**TASK STATEMENT**
As you look over the data below, please find each line where the word "family" appears, then copy it.

(Excerpts from a dataset)
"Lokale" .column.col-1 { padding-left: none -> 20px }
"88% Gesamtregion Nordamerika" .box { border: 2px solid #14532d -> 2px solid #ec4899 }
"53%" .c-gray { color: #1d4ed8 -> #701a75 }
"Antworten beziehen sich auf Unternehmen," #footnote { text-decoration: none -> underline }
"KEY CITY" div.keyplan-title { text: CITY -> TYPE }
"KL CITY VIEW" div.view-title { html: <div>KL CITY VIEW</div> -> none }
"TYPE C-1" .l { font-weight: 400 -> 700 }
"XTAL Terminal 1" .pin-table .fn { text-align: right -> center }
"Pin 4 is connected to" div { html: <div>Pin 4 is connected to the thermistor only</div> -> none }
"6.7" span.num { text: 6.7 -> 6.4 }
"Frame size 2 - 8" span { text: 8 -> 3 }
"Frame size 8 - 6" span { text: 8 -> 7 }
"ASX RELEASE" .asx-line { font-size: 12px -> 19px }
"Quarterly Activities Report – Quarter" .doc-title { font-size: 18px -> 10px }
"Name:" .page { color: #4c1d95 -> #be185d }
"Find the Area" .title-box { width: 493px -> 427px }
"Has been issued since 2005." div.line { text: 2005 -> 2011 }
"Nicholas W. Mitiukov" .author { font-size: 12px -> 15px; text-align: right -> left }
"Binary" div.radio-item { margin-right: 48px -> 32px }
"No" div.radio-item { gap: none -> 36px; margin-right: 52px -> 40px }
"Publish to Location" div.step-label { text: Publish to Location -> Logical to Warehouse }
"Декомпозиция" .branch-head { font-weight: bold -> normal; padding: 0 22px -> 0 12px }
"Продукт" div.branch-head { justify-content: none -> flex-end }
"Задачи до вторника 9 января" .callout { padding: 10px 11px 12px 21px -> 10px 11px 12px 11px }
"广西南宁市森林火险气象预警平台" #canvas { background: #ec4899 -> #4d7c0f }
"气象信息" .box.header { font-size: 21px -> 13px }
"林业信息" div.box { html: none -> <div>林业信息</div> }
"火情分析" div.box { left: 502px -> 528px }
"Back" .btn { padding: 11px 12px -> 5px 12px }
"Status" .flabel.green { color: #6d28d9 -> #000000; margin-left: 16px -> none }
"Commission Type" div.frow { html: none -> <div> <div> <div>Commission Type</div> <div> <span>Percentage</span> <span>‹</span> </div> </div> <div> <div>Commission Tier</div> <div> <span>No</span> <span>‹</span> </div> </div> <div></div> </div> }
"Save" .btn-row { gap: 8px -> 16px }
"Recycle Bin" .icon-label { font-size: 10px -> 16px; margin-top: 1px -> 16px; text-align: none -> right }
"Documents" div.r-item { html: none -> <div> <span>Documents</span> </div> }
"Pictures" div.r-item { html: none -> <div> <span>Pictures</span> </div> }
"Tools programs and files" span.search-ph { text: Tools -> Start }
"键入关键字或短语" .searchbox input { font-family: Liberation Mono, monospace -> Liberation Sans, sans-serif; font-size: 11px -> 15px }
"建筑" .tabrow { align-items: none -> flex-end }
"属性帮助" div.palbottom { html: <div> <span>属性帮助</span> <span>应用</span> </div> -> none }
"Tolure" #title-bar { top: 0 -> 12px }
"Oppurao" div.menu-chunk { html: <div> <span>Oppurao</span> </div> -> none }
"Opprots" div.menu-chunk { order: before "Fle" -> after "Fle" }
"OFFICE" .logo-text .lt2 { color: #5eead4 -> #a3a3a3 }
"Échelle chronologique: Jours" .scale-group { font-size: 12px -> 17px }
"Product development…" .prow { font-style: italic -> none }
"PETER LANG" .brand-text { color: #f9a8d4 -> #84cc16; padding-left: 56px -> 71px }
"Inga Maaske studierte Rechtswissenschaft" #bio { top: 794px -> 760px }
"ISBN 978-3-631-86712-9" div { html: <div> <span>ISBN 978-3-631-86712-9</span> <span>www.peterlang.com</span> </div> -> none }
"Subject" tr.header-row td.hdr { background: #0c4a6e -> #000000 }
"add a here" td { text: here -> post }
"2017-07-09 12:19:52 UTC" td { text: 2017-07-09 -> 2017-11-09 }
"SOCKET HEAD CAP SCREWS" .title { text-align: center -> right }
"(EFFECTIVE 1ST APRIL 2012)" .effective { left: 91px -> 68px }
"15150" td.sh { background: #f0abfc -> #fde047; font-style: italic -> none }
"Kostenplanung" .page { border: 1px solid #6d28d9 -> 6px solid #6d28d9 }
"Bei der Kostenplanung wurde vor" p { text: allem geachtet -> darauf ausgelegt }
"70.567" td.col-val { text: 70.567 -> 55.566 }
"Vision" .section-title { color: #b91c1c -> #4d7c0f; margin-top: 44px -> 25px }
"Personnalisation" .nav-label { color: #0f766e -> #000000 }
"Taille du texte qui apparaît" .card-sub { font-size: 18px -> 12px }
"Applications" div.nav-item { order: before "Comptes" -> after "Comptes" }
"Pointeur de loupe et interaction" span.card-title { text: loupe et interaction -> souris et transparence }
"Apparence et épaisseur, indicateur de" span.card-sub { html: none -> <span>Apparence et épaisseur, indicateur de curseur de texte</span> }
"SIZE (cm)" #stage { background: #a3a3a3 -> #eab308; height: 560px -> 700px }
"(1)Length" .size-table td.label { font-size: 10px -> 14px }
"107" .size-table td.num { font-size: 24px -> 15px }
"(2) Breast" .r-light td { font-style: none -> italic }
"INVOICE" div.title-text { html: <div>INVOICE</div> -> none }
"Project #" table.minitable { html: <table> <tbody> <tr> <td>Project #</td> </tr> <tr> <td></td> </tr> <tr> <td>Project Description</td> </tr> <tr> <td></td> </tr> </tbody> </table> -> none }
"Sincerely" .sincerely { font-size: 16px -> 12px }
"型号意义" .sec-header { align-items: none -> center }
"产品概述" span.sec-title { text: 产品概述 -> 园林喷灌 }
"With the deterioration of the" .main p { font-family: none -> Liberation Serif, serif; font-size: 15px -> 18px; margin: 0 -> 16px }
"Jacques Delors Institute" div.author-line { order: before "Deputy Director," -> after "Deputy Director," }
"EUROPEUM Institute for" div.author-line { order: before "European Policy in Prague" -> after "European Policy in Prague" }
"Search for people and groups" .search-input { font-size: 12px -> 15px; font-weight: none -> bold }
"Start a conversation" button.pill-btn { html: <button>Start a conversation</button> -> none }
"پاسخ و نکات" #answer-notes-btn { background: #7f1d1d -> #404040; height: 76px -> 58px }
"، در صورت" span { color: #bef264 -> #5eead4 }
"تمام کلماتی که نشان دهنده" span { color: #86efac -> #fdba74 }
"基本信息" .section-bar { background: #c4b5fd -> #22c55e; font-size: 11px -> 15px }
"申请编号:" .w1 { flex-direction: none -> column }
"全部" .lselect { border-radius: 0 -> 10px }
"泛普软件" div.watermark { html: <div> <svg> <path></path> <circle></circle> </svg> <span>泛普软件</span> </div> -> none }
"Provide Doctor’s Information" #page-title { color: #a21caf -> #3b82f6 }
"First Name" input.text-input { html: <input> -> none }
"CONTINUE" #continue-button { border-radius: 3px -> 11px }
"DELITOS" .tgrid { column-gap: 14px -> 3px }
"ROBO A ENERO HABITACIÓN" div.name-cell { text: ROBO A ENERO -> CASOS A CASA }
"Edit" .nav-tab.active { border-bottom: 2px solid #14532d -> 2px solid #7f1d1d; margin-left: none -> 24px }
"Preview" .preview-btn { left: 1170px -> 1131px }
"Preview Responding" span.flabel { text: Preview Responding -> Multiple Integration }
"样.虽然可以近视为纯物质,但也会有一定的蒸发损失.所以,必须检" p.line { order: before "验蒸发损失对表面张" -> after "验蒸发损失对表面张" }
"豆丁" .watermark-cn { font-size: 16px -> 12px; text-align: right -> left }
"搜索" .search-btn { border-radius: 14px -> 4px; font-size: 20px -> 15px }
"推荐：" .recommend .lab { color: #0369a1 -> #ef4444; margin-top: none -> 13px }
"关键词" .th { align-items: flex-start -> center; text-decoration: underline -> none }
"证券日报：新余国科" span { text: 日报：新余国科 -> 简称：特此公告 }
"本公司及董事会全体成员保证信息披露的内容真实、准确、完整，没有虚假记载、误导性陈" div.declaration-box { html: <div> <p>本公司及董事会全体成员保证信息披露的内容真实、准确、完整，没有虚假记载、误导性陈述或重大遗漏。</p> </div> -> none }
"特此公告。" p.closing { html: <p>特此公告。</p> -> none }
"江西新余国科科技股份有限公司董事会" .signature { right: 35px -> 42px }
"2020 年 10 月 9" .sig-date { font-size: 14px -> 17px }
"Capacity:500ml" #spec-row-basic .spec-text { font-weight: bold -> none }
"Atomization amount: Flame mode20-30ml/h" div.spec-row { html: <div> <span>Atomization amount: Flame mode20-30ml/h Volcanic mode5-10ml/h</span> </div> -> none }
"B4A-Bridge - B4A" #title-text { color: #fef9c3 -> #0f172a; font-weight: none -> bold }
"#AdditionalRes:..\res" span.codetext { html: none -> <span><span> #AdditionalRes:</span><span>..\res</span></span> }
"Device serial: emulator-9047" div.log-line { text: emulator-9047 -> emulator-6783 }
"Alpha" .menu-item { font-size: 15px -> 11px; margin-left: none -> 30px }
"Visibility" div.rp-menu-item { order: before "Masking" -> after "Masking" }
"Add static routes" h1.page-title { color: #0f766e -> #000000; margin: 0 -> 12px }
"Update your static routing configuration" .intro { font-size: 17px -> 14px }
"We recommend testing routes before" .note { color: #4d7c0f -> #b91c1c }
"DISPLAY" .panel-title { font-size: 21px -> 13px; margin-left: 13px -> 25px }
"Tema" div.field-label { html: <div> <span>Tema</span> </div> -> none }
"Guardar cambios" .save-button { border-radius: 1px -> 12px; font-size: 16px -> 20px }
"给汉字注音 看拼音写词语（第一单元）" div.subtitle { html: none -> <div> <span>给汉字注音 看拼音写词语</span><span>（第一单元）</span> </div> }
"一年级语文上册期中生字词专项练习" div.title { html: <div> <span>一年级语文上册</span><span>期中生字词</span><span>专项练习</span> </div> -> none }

**RESPONSE**
"键入关键字或短语" .searchbox input { font-family: Liberation Mono, monospace -> Liberation Sans, sans-serif; font-size: 11px -> 15px }
"With the deterioration of the" .main p { font-family: none -> Liberation Serif, serif; font-size: 15px -> 18px; margin: 0 -> 16px }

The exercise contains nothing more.